Rack-mounted homelab observability kiosk showing green Grafana status panels beneath a Minisforum MS-01 and patch panel

Building a Dedicated Observability Kiosk for My Proxmox Homelab

Introduction

Every homelab reaches a point where the hard part is no longer getting another service running. The hard part is knowing, at a glance, what state the whole environment is in.

That was the point I reached while moving from a simple Proxmox server to a more complete lab built around a Minisforum MS-01 running Proxmox VE, OPNsense, Grafana, Loki, Prometheus, UniFi, Proxmox Backup Server, and a growing set of Linux virtual machines.

Nothing was especially mysterious on its own. The firewall had its own interface. Proxmox had its own interface. UniFi had its own interface. PBS had its own interface. Logs and metrics existed, but they lived in too many places. I kept opening browser tabs to answer basic operational questions: is the hypervisor healthy, are the backups succeeding, is the internet connection stable, did a VM stop overnight, what caused that CPU spike, what did the firewall block while I was asleep?

The information was there. The problem was that it was fragmented.

The answer was not simply to build another dashboard and leave it buried in a browser tab. I wanted a dedicated observability appliance: a small rack-mounted screen that continuously shows the operational state of the lab without needing a laptop, a login, or a round of clicking through separate tools.

The result is a 9-inch rack display driven by a Raspberry Pi 5. It shows Grafana dashboards backed by Prometheus and Loki, and it works more like a small Network Operations Centre than a normal web page. This post documents the hardware, software, architecture, and dashboard structure behind that setup.

The Infrastructure Being Monitored

The observability platform monitors a virtualised environment running on a Minisforum MS-01. The MS-01 is the primary Proxmox host and carries most of the core lab services: OPNsense, UniFi, PBS, GRAFANA, PULSE, Linux infrastructure VMs, security tooling, and test or training environments.

The network is segmented with VLANs and routed through OPNsense, so the kiosk is not really watching a single machine. It is watching a small infrastructure stack: compute, storage, networking, backups, logs, metrics, and the services that sit between them.

High-level architecture of the observability platform running on a Minisforum MS-01 with Proxmox VE, showing the physical, hypervisor, VM, observability and presentation layers.

Figure 1: The full picture: the Minisforum MS-01 bare-metal host, the Proxmox VE hypervisor, the VM layer (OPNsense, UniFi, PBS, Tailscale, GRAFANA, PULSE), the dedicated NVMe observability storage, and the Raspberry Pi kiosk presentation layer.

Design Philosophy

The design goal was simple: make the state of the lab visible without turning the display client into another critical system.

The first principle was visibility without interaction. Useful monitoring should not always require opening a laptop, authenticating, and navigating a UI. If I walk past the rack, I should be able to tell whether the lab is healthy.

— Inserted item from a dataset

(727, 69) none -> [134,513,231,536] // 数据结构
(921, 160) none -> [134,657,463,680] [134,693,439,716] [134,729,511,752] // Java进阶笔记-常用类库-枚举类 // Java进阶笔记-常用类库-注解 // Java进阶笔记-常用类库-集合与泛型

The second principle was separation of concerns. The display should display, the collection layer should collect, the visualisation layer should visualise, and storage should be treated as its own workload. Keeping those roles separate makes the system easier to troubleshoot and less fragile when one component has a problem.

The third principle was making the kiosk disposable. The Raspberry Pi should not hold important state. If it fails, the observability platform should keep collecting and storing telemetry. Replacing the display client should be annoying, not catastrophic.

Hardware

Raspberry Pi Display Client

The display client is a Raspberry Pi 5 with 8GB of RAM and the official active cooler. It boots from a microSD card and runs Raspberry Pi OS.

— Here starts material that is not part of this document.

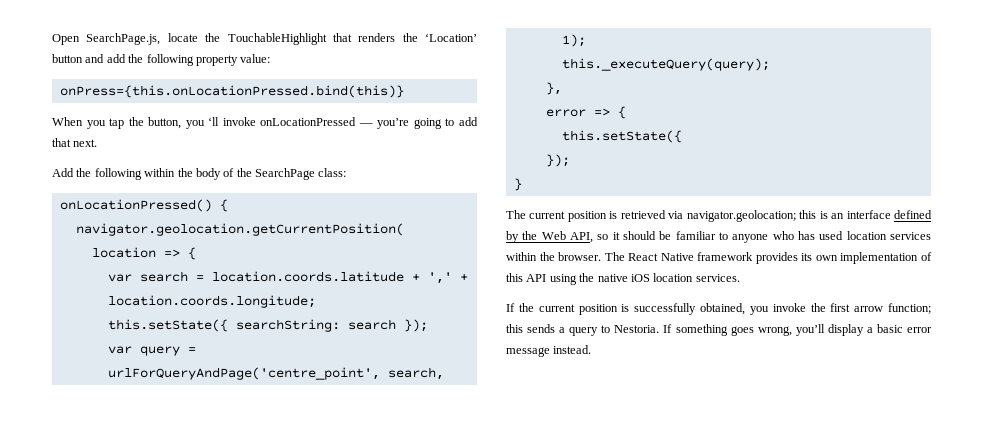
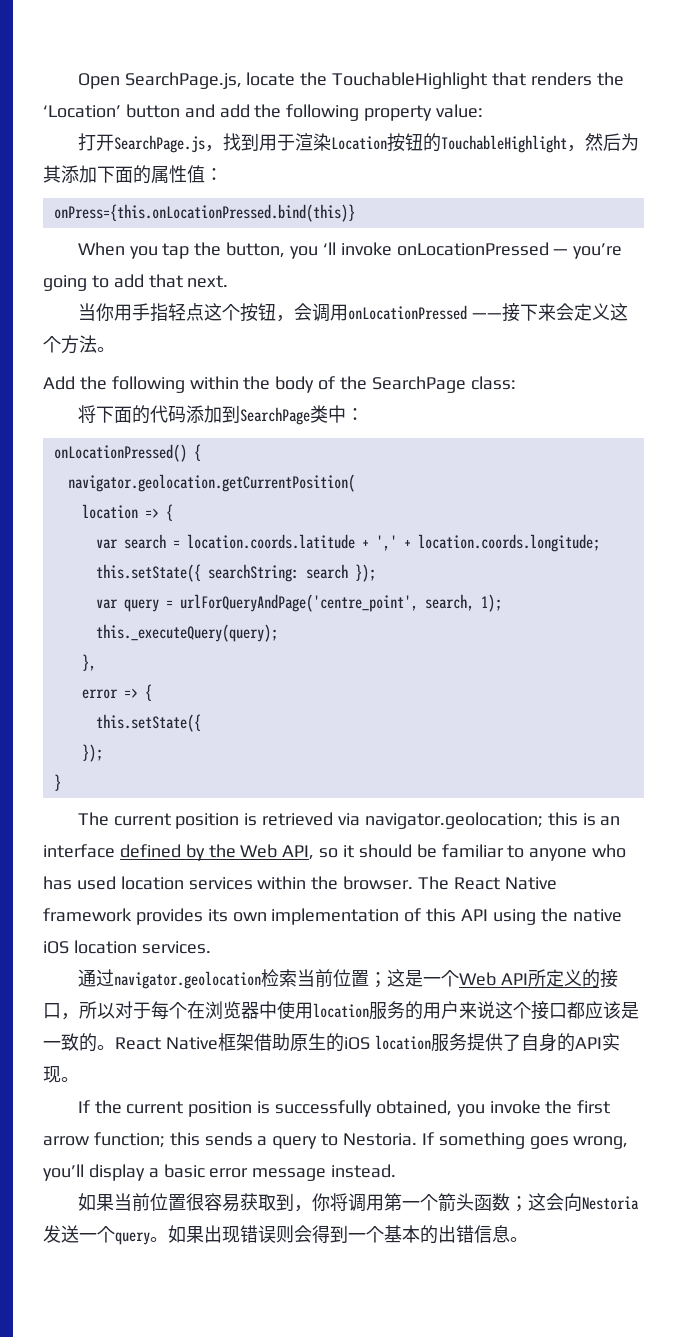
(271, 58) none -> [77,133,639,153] [43,165,223,184] // 打开SearchPage.js，找到用于渲染Location按钮的TouchableHighlight，然后为其添加下面的属性值：
(98, 143) none -> [77,303,628,322] [43,335,115,354] // 当你用手指轻点这个按钮，会调用onLocationPressed ——接下来会定义这个方法。
(347, 172) none -> [77,405,364,425] // 将下面的代码添加到SearchPage类中：
(740, 278) none -> [77,969,618,989] [43,1001,639,1020] [43,1033,620,1052] [43,1066,79,1083] // 通过navigator.geolocation检索当前位置；这是一个Web API所定义的接口，所以对于每个在浏览器中使用location服务的用户来说这个接口都应该是一致的。React Native框架借助原生的iOS location服务提供了自身的API实现。
(592, 349) none -> [77,1193,639,1212] [43,1225,528,1245] // 如果当前位置很容易获取到，你将调用第一个箭头函数；这会向Nestoria发送一个query。如果出现错误则会得到一个基本的出错信息。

I deliberately avoided adding SSD storage to the Pi. In this design, the Pi does not collect metrics, store logs, run databases, or process telemetry. It runs Chromium, runs a small Python controller, and displays Grafana dashboards. That workload is light enough that adding more storage would mostly add complexity.

ComponentSpecification
PlatformRaspberry Pi 5
Memory8GB LPDDR4X
CoolingRaspberry Pi Active Cooler
StoragemicroSD Card
Operating SystemRaspberry Pi OS
BrowserChromium
PurposeDashboard display client

Architecture of the Raspberry Pi 5 kiosk client: a Python controller handling configuration, rotation, input, browser control and health monitoring, driving Chromium in kiosk mode over HDMI to a rack display, with a 7-key USB keypad for navigation.

Figure 2: The kiosk client internals. A Python controller manages dashboard navigation, rotation and session recovery; Chromium runs full-screen in kiosk mode; the Pi has no network path to the monitored systems and only outputs video.

Rack-Mounted Touchscreen

The display is a GeekPi 9-inch rack-mounted touchscreen. It occupies 3U of rack space and connects over HDMI, with USB used for touch input.

ComponentSpecification
ManufacturerGeekPi
Display Size9-inch
Resolution1280 x 720
Touch TechnologyCapacitive touch
Rack Height3U
InterfaceHDMI + USB touch

The practical difference between this and a desk monitor is surprisingly large. Once the screen is mounted in the rack, observability becomes part of the infrastructure rather than something I remember to open. The rack itself shows whether the environment is behaving.

Dashboard Control Keypad

Beneath the screen is a programmable seven-key mechanical USB keypad. Each key maps to a specific dashboard, so switching views does not require a mouse, keyboard, or reaching for a browser address bar.

That small detail changes the feel of the system. It stops behaving like a general-purpose computer and starts behaving like a dedicated operational panel.

Architecture

The observability platform is split into three layers: presentation, visualisation, and collection.

Observability data flow: every system ships metrics to Prometheus and logs to Loki on the PULSE VM, which writes to dedicated NVMe storage; GRAFANA reads from PULSE for visualisation, and the Raspberry Pi kiosk only displays dashboards.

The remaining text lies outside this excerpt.